Take Best Buy. Not only does it have an AAA ESG rating, but it is also a strong financial performer, leading it to rank twelfth — the highest rated retailer — on Investor's Business Daily's 2020 list of the best ESG companies. It has a diverse board, a female CEO, and a reputation for prizing both sustainability and its employees. During the pandemic, for example, Best Buy continued paying health insurance for 51,000 furloughed workers. In a year when many other retailers suffered great losses, its profits jumped 16%. According to Anthony Chukumba, managing director at Loop Capital Markets, it was Best Buy’s strong relations with employees and ESG business practices that helped it adapt during the crisis.
3. Attract Rising Stars
According to Wharton professor Peter Cappelli, most hiring is a result of “drastically poor retention.” This issue has only been compounded in recent years, with Mercer’s Global Talent Trends 2020 revealing that nearly half (46%) of C-suites believe their organization is “ill-equipped to acquire and retain the right talent.” The “right talent,” in this context, means Millennials and Gen Z, who will comprise 75% of the workforce in the next four years.
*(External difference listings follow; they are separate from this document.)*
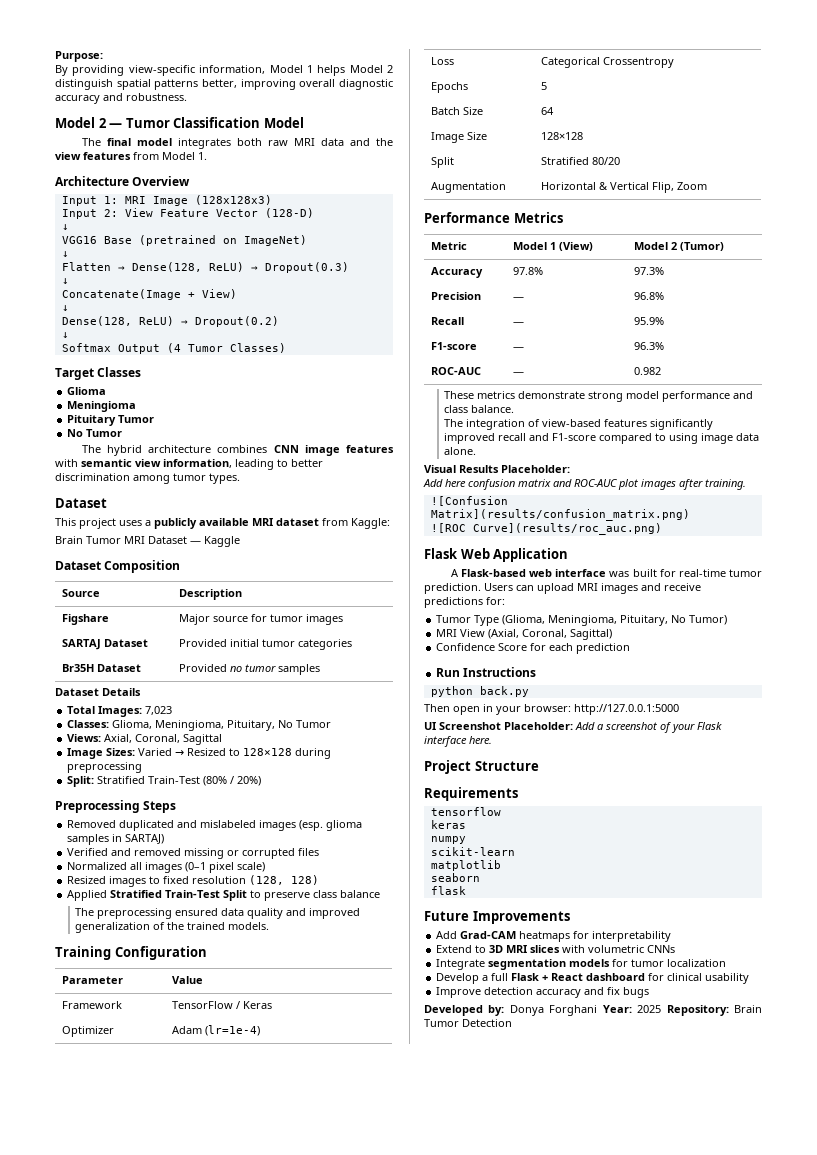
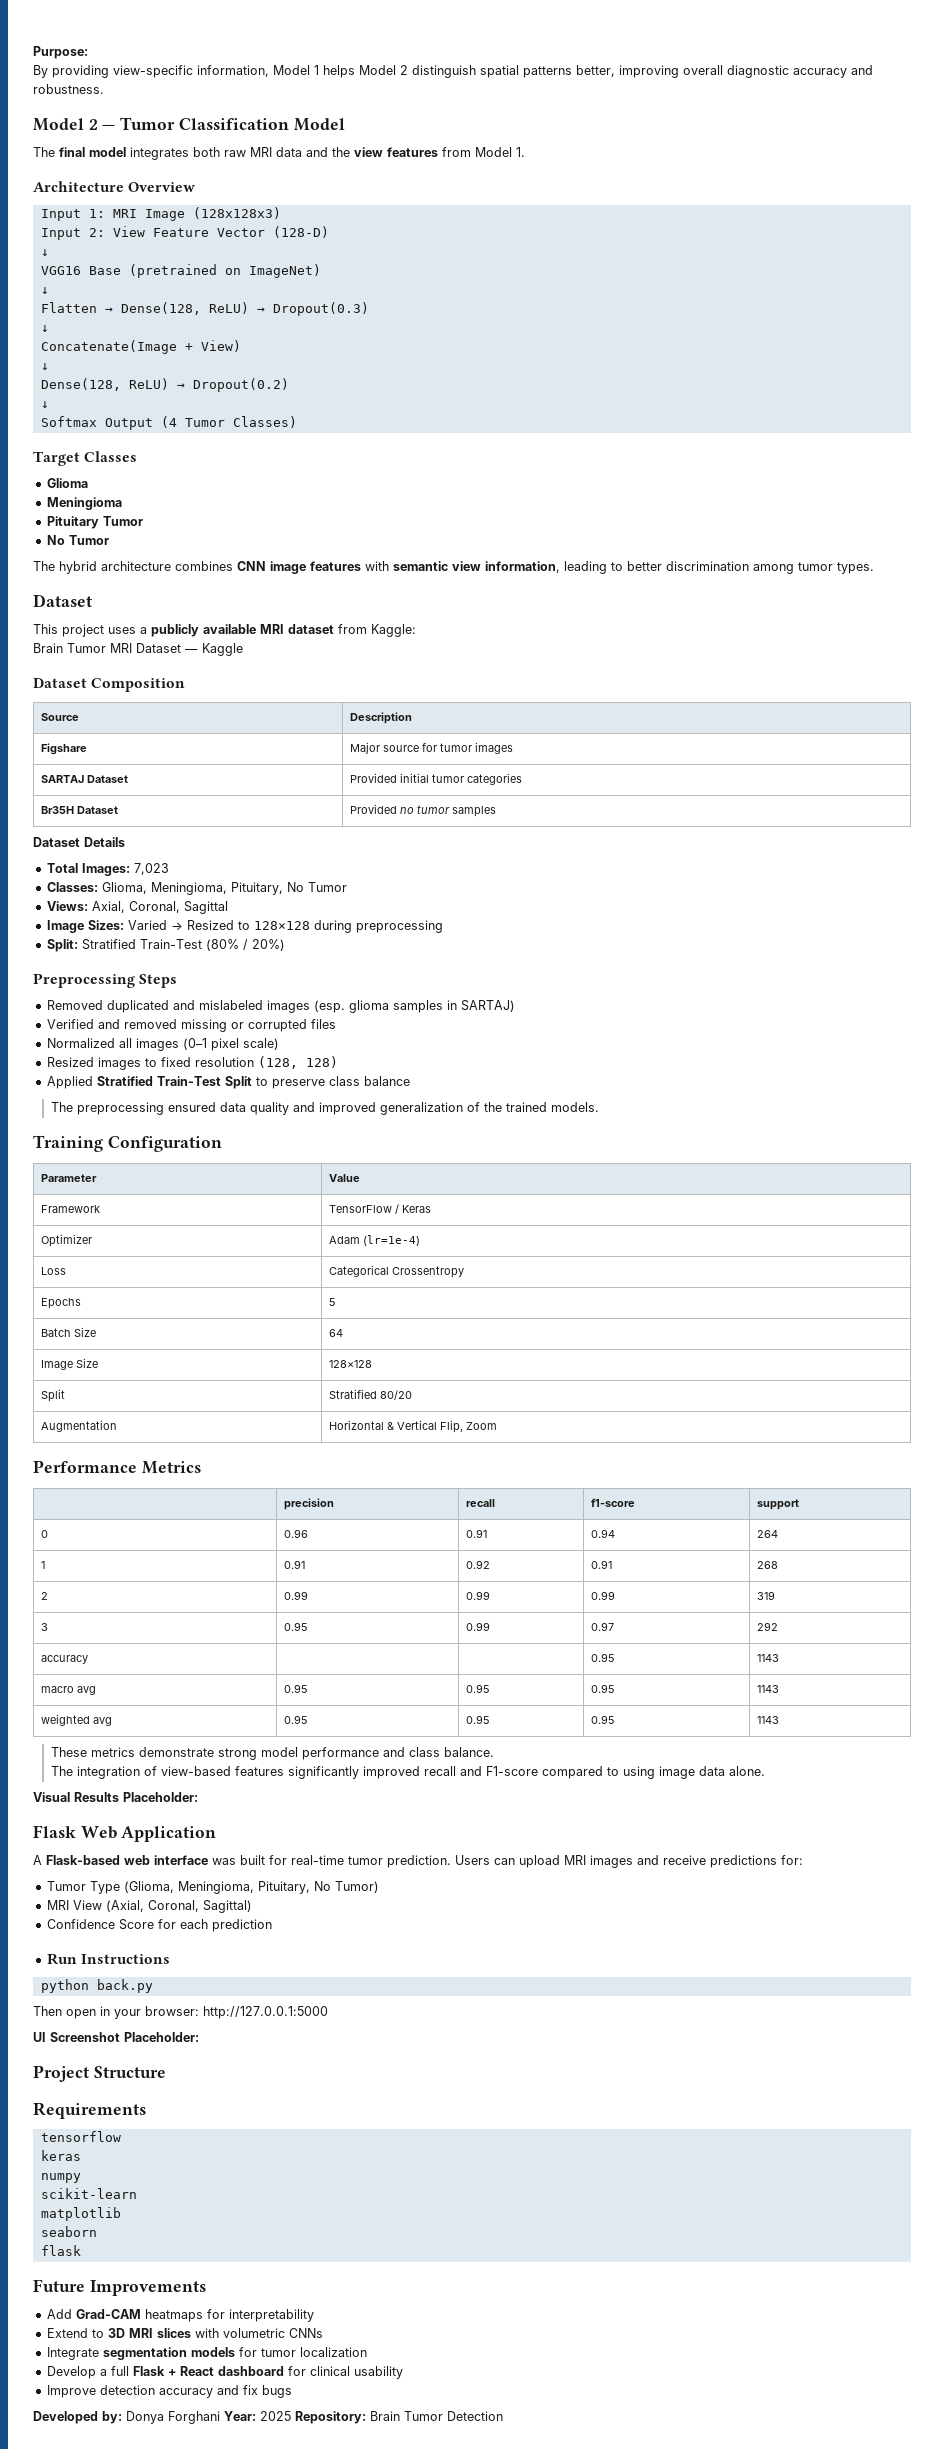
- Metric | Model 1 (View) | Model 2 (Tumor)
- Accuracy | 97.8% | 97.3%
- Precision | — | 96.8%
- Recall | — | 95.9%
- F1-score | — | 96.3%
- ROC-AUC | — | 0.982
+ | precision | recall | f1-score | support
+ 0 | 0.96 | 0.91 | 0.94 | 264
+ 1 | 0.91 | 0.92 | 0.91 | 268
+ 2 | 0.99 | 0.99 | 0.99 | 319
+ 3 | 0.95 | 0.99 | 0.97 | 292
+ accuracy | | | 0.95 | 1143
+ macro avg | 0.95 | 0.95 | 0.95 | 1143
+ weighted avg | 0.95 | 0.95 | 0.95 | 1143
- Add here confusion matrix and ROC-AUC plot images after training.
- ![Confusion Matrix](results/confusion_matrix.png)
- ![ROC Curve](results/roc_auc.png)
- UI Screenshot Placeholder: Add a screenshot of your Flask interface here.
+ UI Screenshot Placeholder:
As I explained in my keynote at the recent Alternative Investments Conference hosted by Duff & Phelps, statistically, these younger generations are not ones to conform; if organizations want to win the war for talent, they must better accommodate these employee’s desires — and prioritize ESG.
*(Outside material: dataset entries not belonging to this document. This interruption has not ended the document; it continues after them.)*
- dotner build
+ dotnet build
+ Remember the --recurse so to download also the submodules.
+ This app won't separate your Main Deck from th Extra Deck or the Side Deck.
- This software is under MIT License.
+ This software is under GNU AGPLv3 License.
Though ESG and talent may seem unrelated, they are deeply correlated. A study from Marsh & McLennan found that “employers with an attractive image among young talent have better ESG performance (25% higher) than average employers.” In the Harvard Business Review, Silda Wall Spitzer and John Mandyck explained: “For employees, robust [ESG] scores can represent pride and engagement. For recruits, they can represent meaning and purpose, critical factors now to win the competition for talent needed to keep companies sustainable.”
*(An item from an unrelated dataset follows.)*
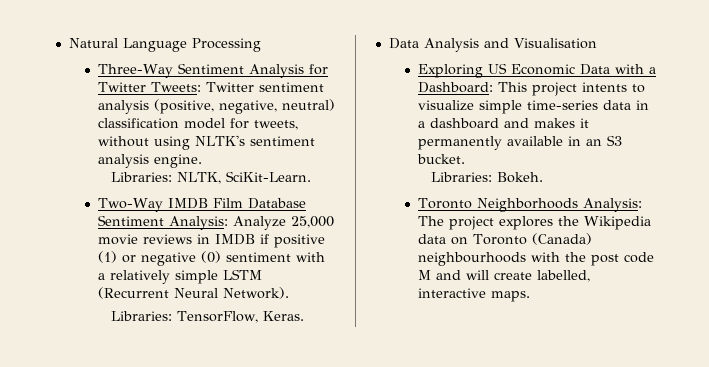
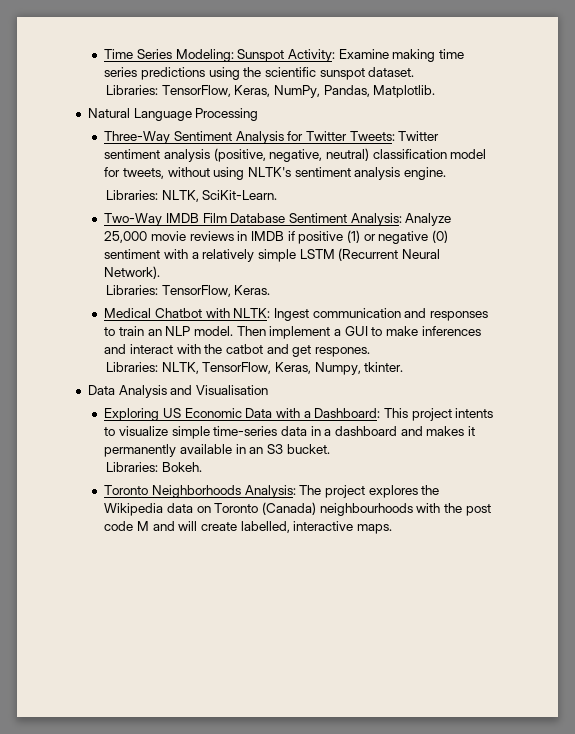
+ Time Series Modeling: Sunspot Activity: Examine making time series predictions using the scientific sunspot dataset.
+ Libraries: TensorFlow, Keras, NumPy, Pandas, Matplotlib.
+ Medical Chatbot with NLTK: Ingest communication and responses to train an NLP model. Then implement a GUI to make inferences and interact with the catbot and get respones.
+ Libraries: NLTK, TensorFlow, Keras, Numpy, tkinter.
Leaders can look to General Mills (AA ESG rating) for inspiration. In late 2015, it announced it would cut emissions by 28% over the next decade. As John Church, the company’s chief supply chain officer, wrote: Climate change “is top of mind for General Mills’ consumers, customers and employees,” so addressing it is “imperative to the long term viability of our company.” Around the time of the announcement, 74% of employees said General Mills was a great place to work; five years later, that number had jumped to 80%. The company’s most recent Global Responsibility Report found that 90% of employees were proud to work at General Mills, a company that has committed to sustainability “from farm to fork to landfill.”
From the points above, it is clear that ESG is a value driver — and will be even more of one moving forward. If leaders want to win, therefore, they should put those three letters at the top of their business plans. As Claire Skinner, regional managing partner at Heidrick & Struggles, concluded in an article for the World Economic Forum: “Business leaders must now turn positive ESG talk into long-term results… In post-COVID-19 society there will be an inevitable urge to return to the status quo, but companies that ‘waste the crisis’ by failing to innovate may fall behind.”